_Record set_.
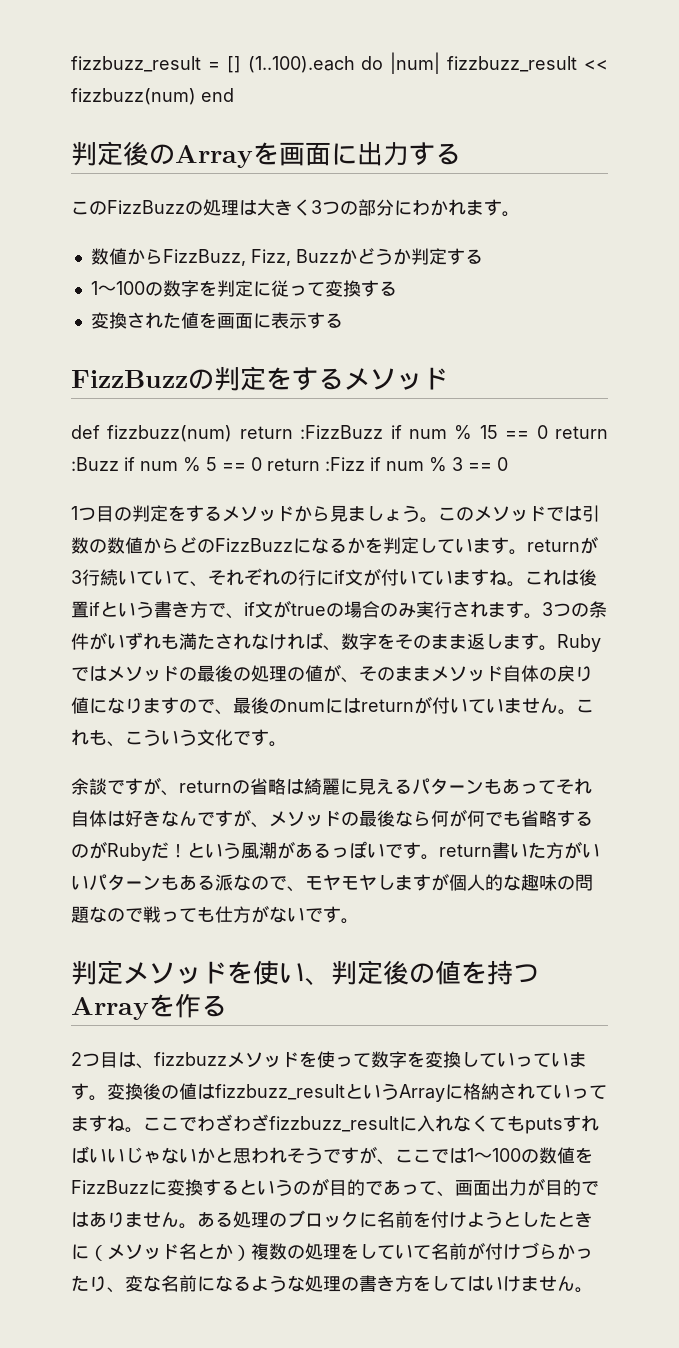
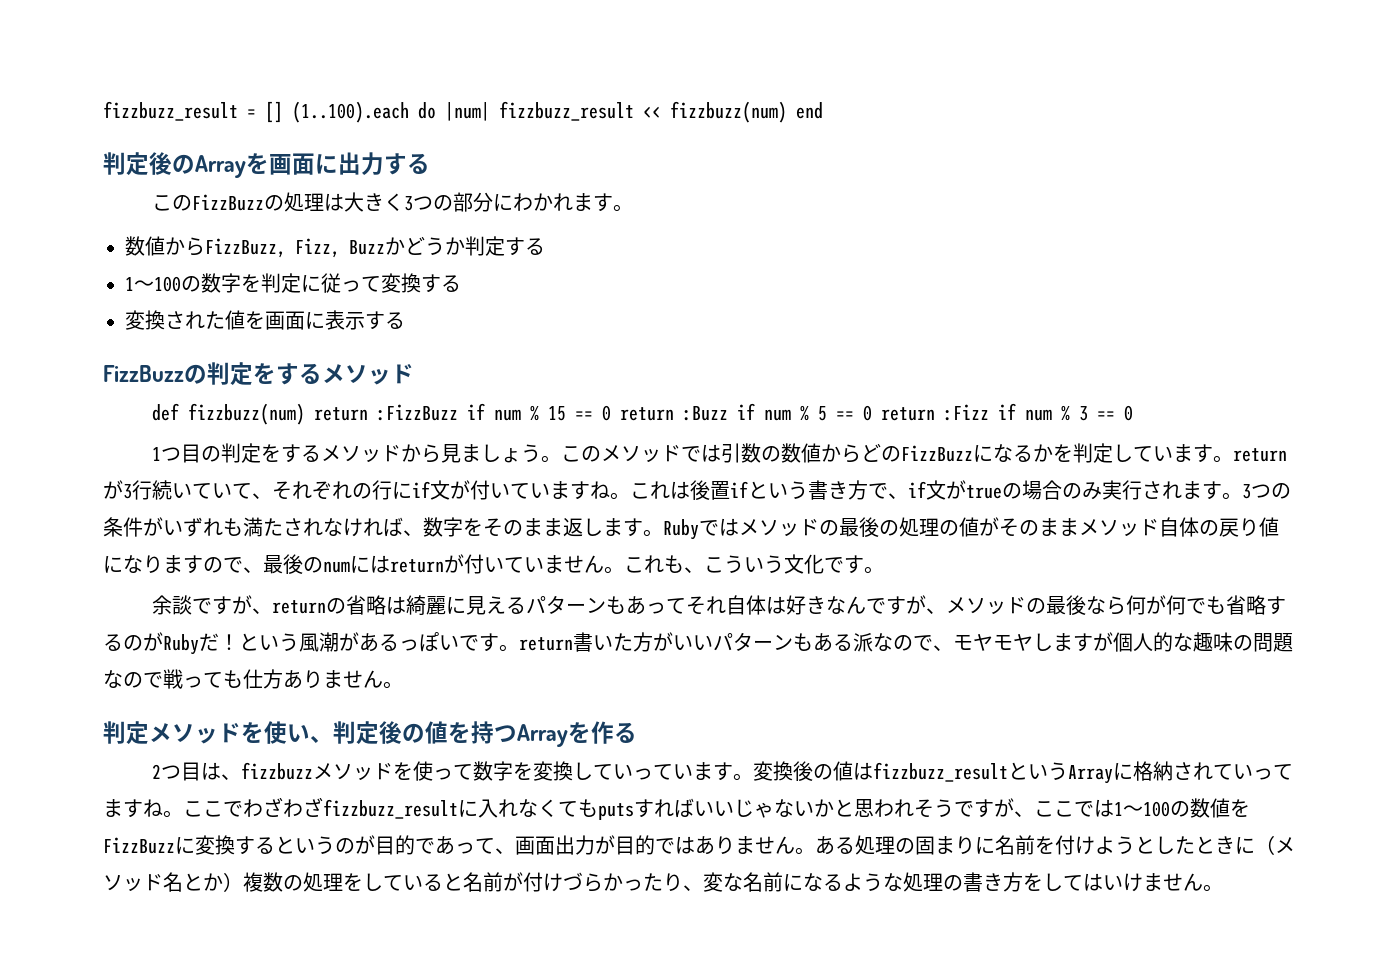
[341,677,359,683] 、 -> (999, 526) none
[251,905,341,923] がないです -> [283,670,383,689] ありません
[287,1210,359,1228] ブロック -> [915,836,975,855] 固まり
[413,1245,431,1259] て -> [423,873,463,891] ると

==

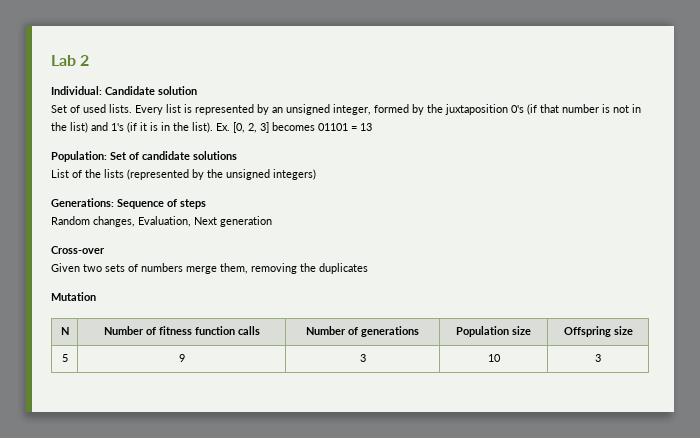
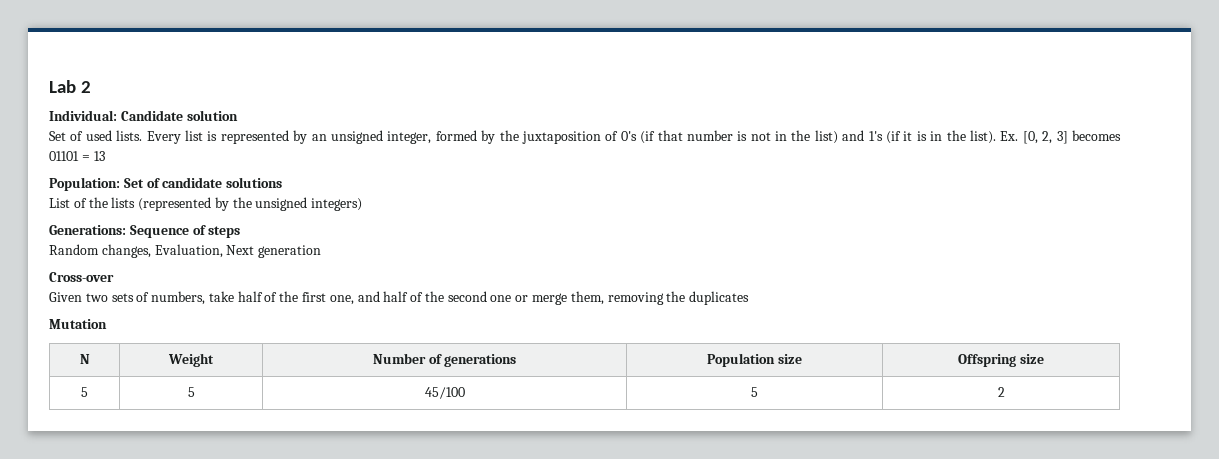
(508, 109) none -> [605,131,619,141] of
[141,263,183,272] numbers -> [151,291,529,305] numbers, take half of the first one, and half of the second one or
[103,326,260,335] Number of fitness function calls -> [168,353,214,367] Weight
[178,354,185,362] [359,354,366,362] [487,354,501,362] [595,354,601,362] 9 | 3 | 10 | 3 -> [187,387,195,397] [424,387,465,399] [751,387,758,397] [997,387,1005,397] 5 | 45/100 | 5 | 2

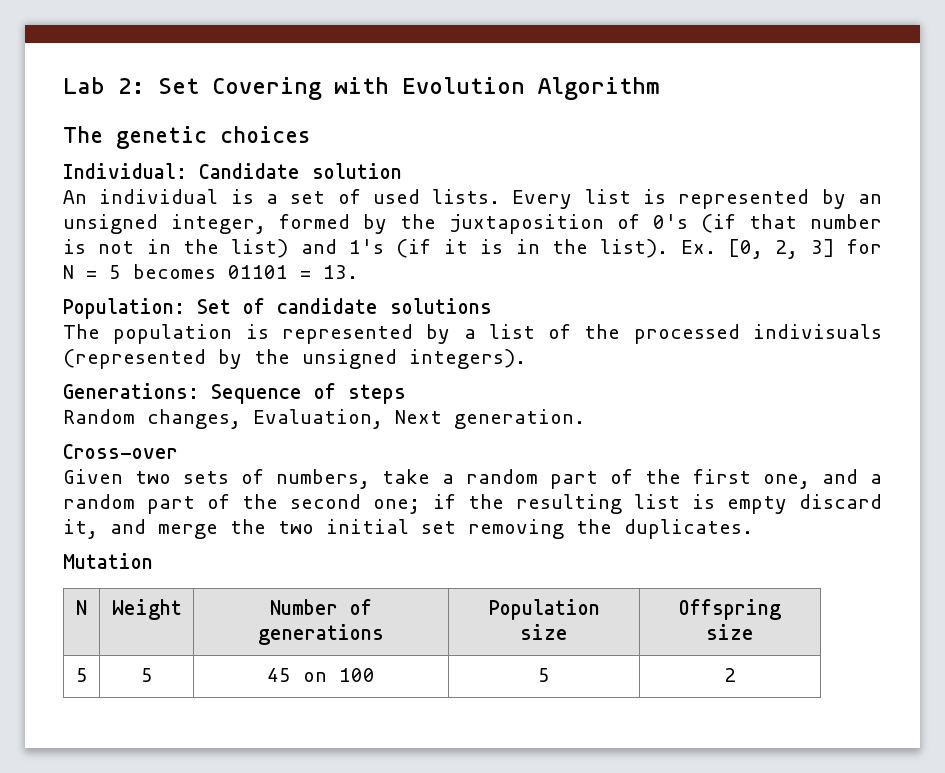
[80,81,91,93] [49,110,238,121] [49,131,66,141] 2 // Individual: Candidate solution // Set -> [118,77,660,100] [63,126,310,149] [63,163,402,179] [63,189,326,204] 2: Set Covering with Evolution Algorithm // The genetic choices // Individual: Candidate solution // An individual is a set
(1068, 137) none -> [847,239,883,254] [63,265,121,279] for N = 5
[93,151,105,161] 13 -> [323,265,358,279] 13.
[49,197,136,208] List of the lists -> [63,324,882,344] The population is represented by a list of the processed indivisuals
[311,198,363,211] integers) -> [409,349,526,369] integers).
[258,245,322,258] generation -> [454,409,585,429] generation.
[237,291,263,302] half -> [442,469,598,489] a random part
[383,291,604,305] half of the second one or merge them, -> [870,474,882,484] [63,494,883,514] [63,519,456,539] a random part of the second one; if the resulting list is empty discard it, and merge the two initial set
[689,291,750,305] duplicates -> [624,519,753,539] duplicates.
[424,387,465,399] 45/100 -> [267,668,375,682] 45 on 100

_Task requirements_. Keep only those lines of the records that hold "none", and return them.

_Output for this task_.
[341,677,359,683] 、 -> (999, 526) none
(508, 109) none -> [605,131,619,141] of
(1068, 137) none -> [847,239,883,254] [63,265,121,279] for N = 5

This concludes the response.